- Work instruction -
Transcribe nothing except the lines below that run from the one with "Dari Dosen Ahli" to the one with "761 | 1 069", ends included, and do not copy any picture.
::::::::
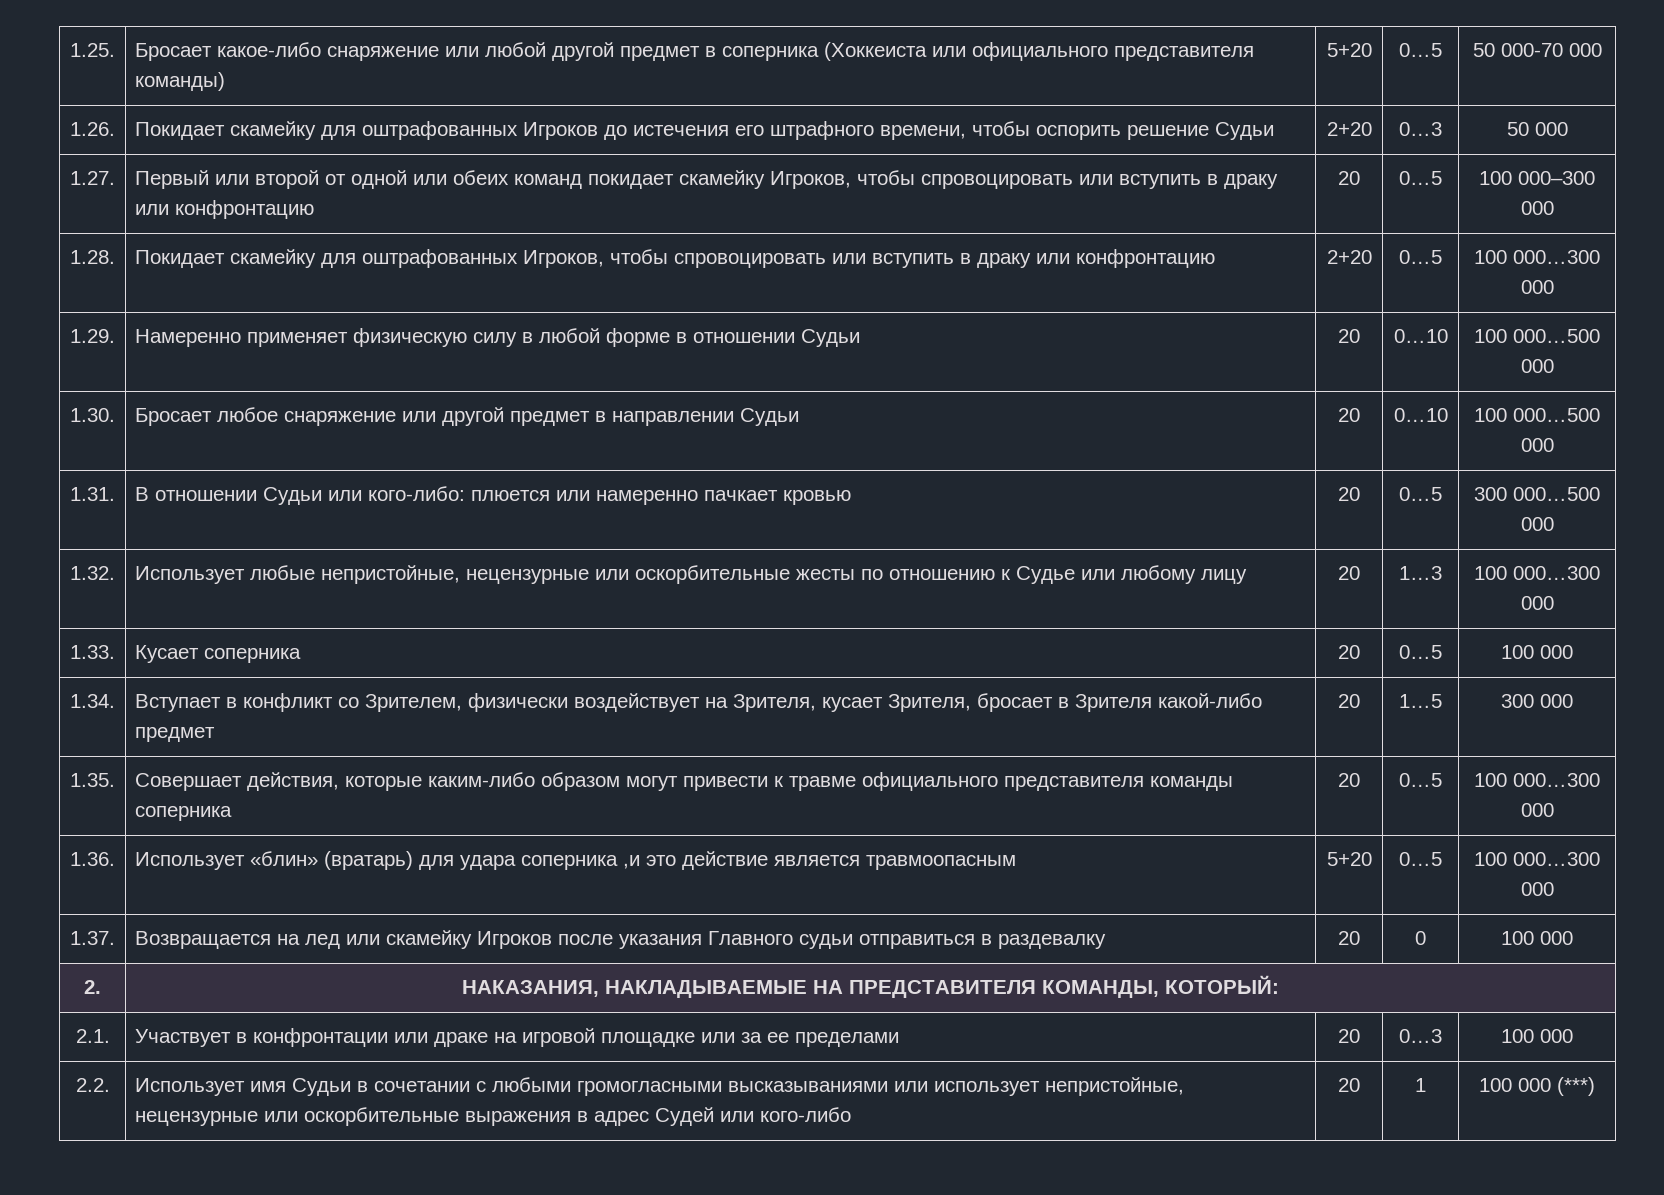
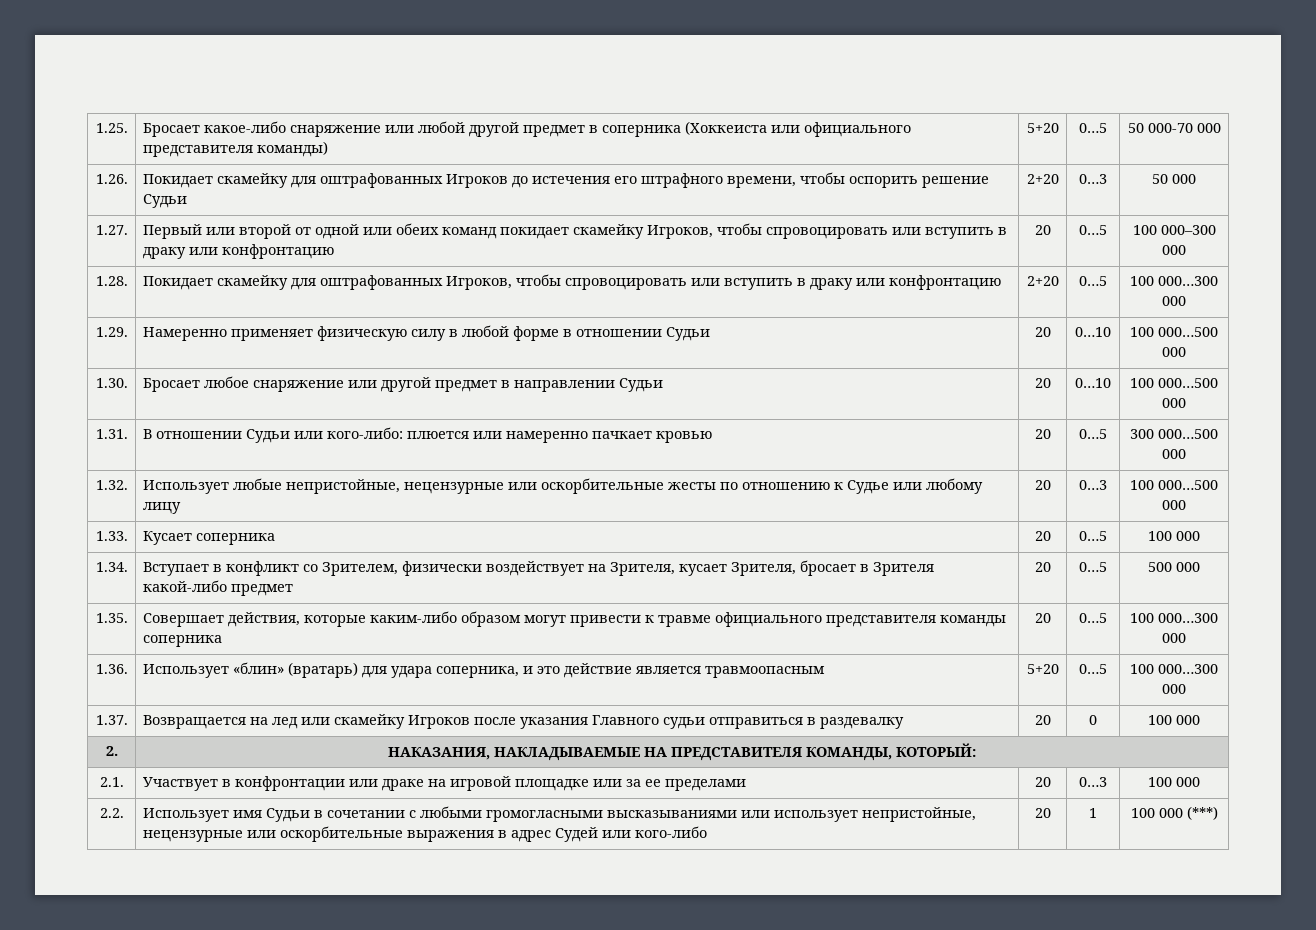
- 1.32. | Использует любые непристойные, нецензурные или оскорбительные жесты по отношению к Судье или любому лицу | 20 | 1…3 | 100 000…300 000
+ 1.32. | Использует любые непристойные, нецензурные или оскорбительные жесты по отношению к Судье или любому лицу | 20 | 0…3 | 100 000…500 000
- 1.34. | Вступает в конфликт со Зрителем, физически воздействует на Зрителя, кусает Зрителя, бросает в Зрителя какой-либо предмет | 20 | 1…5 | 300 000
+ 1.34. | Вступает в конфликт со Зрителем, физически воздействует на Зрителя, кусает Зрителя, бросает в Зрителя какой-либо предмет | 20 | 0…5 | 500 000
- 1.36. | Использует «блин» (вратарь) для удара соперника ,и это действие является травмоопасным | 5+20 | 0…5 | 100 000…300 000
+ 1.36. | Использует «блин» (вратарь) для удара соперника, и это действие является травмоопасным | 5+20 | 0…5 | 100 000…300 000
::::::::
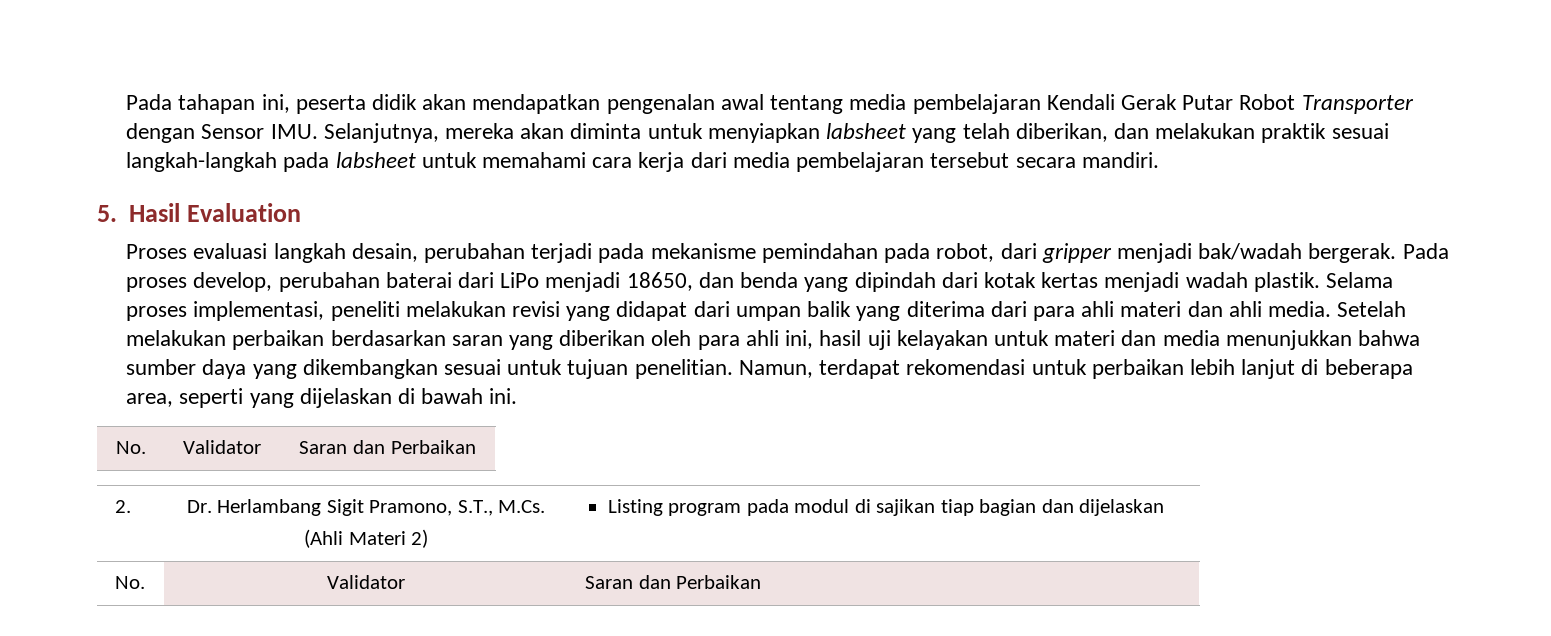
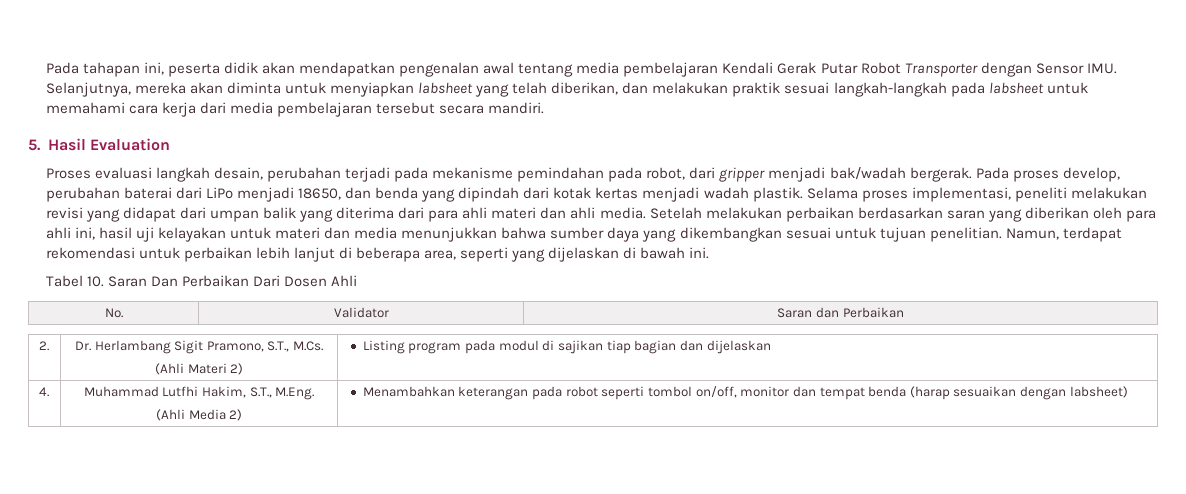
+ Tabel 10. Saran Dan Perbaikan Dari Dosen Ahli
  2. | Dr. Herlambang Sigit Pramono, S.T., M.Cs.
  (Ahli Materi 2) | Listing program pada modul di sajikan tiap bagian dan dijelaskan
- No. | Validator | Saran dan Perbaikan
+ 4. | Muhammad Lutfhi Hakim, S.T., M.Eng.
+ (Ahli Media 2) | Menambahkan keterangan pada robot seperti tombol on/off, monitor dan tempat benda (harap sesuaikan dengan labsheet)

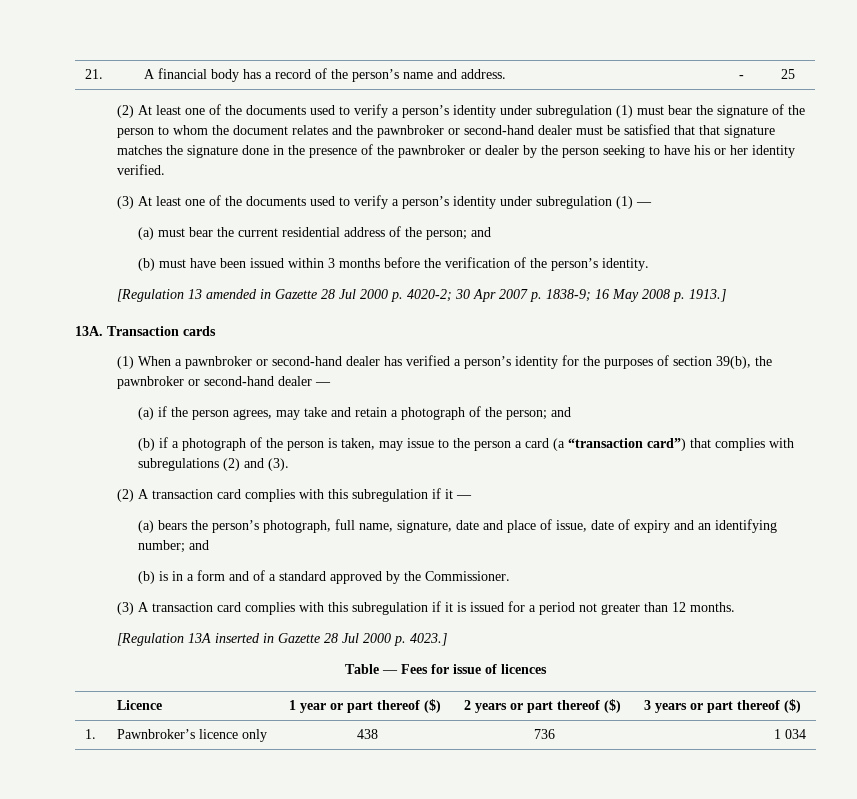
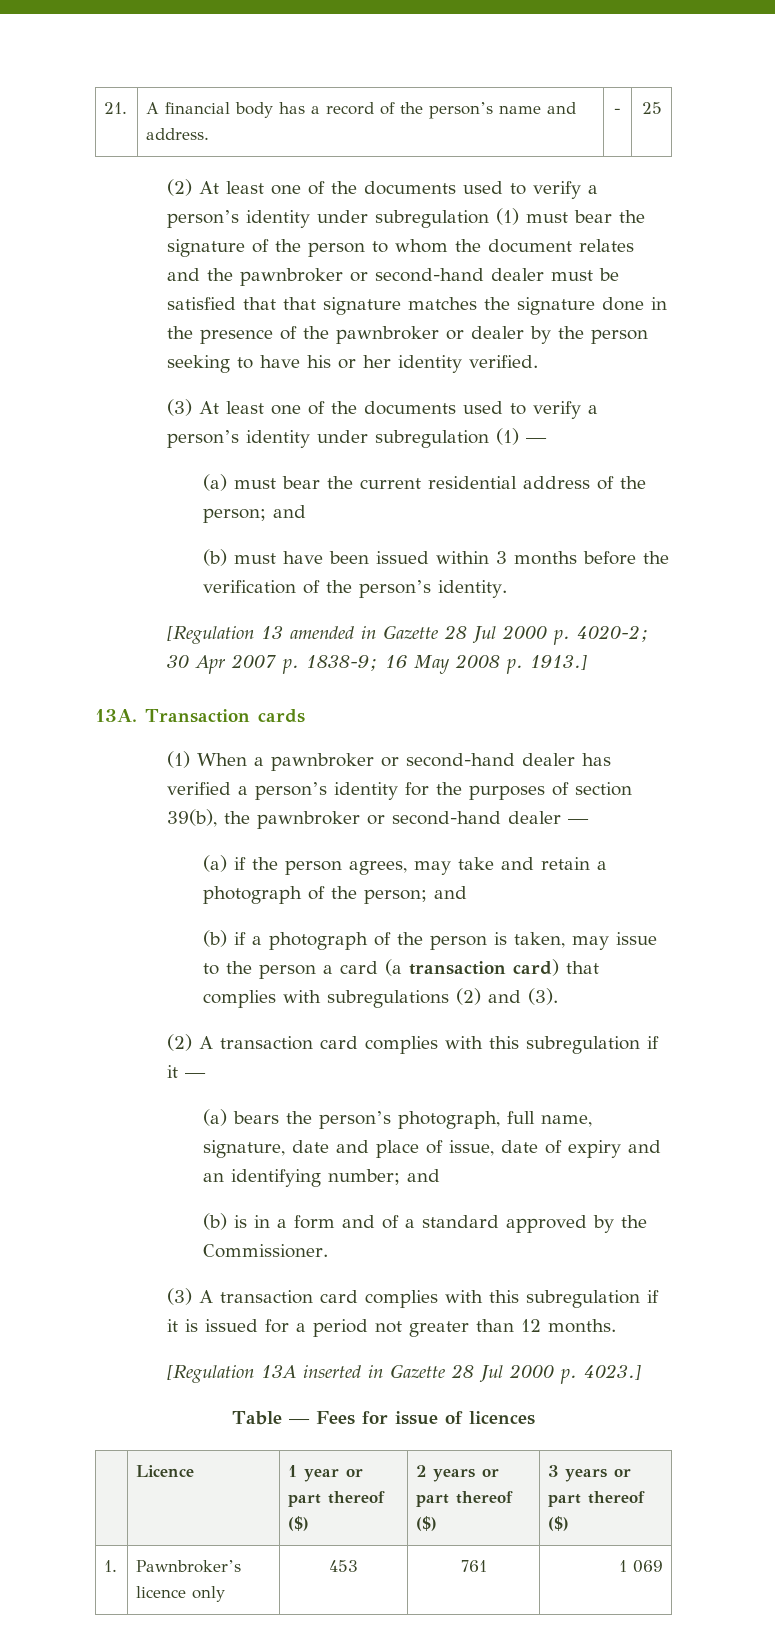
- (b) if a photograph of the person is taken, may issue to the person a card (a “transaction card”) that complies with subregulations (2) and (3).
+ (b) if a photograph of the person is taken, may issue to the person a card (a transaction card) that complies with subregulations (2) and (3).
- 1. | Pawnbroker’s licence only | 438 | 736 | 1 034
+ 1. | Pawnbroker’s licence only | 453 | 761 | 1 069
::::::::
- Output -
+ Tabel 10. Saran Dan Perbaikan Dari Dosen Ahli
  2. | Dr. Herlambang Sigit Pramono, S.T., M.Cs.
  (Ahli Materi 2) | Listing program pada modul di sajikan tiap bagian dan dijelaskan
- No. | Validator | Saran dan Perbaikan
+ 4. | Muhammad Lutfhi Hakim, S.T., M.Eng.
+ (Ahli Media 2) | Menambahkan keterangan pada robot seperti tombol on/off, monitor dan tempat benda (harap sesuaikan dengan labsheet)

- (b) if a photograph of the person is taken, may issue to the person a card (a “transaction card”) that complies with subregulations (2) and (3).
+ (b) if a photograph of the person is taken, may issue to the person a card (a transaction card) that complies with subregulations (2) and (3).
- 1. | Pawnbroker’s licence only | 438 | 736 | 1 034
+ 1. | Pawnbroker’s licence only | 453 | 761 | 1 069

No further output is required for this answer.